More likely that it will be trains between cities and AI taxis in cities. Owning a car will make less sense when you can at a moments notice just jump into a AI taxi and trains will be way faster than cars between cities. Within cities I do not see subways making much sense less a few busy routes.
It depends where you live, here in Europe a lot of trips in the cities can also be done by walking, biking or other micromobility options because a lot of the trips are small distance.
It would be possible to slowly restructure the cities in the US to enable it there. It would also make the neighbourhoods much nicer in terms of livelyness and social interactions.
You are on the right track. Trains go between cities, buses/metros/trams within a city. Cars (AI or not) will still exist, but their use will mostly be for people in rural areas to arrive near the next train station.

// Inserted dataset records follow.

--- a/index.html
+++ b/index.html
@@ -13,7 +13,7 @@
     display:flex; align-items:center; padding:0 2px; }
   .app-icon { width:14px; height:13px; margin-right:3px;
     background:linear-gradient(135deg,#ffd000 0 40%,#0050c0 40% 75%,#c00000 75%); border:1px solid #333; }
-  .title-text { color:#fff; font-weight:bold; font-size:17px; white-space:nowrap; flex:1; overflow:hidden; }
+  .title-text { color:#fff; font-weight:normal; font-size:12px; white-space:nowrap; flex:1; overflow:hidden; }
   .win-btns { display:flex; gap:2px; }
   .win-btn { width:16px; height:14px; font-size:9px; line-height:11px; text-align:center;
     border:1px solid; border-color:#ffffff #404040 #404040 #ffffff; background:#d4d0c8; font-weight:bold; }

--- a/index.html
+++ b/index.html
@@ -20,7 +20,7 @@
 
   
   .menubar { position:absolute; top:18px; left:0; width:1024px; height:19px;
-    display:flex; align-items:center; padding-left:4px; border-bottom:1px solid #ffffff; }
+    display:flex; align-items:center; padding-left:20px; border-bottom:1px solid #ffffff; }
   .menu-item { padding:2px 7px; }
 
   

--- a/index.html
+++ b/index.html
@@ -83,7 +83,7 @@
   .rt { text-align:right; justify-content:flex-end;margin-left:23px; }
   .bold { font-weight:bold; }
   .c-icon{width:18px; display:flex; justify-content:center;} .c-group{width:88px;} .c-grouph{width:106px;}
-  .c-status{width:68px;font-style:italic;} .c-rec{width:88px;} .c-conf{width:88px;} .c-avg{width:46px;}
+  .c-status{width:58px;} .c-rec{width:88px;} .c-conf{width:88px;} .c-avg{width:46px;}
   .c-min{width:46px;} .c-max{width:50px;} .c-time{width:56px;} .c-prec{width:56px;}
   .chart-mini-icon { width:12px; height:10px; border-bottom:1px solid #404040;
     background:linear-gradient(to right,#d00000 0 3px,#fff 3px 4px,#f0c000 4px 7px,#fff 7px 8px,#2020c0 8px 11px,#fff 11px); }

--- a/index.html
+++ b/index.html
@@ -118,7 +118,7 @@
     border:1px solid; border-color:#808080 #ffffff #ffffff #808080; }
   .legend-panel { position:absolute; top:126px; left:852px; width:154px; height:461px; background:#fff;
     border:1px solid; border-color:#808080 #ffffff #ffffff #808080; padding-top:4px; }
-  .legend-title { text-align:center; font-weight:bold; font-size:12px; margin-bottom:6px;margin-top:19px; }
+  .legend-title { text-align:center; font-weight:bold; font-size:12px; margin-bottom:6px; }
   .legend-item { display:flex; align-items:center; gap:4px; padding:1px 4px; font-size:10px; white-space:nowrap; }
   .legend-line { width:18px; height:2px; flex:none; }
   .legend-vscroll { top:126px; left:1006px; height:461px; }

Traffic within a city is perfect for public transportation. It is dense enough with sufficient demand. Of course this doesn't mean that robo taxis will (or should) be completely absent in the city, just that they should be the exception not the rule.
Won't ever happen that way, unless government sky rocket the cost of ownership. People are selfish and will fight that tooth and nail. Just look at the reaction to the ULEZ, and they are willing to buy the old junk from them.
What kind of argument is this? Mostly pedestrian, public transport and bicycle based cities still have utility trucks and vans which you can use when you really need to. It's a pain to navigate the city and the parking fees are high, but it's something you would totally accept to for moving homes.
You can try googling "How to move homes in Amsterdam" and see whether people there manage to move homes.
TLDR: It's not black and white, nobody wants to prohibit EVERY SINGLE MOTORIZED VEHICLE FOR EVERY SINGLE USECASE.
A lot of people have a very odd idea about Amsterdam but car use is actually pretty common there, especially outside of the tiny little central area.
I think mass transit systems are absolutely going to keep growing but we're heading towards an integrated transport network made up of trains, planes, cars and boats rather than any one technology defeating the others.
Renting a utility car will always be available until another futuristic thing happens. Having a utility truck fo everyday transport for the occasional moving is very wasteful.
And I know that there's people that live on farms, have a shed where they store stuff and need those kinds of cars to move around to do work. Sure, those will exist, and they shouldn't need to be punished for using their trucks for that, but using it for everyday stuff is wrong.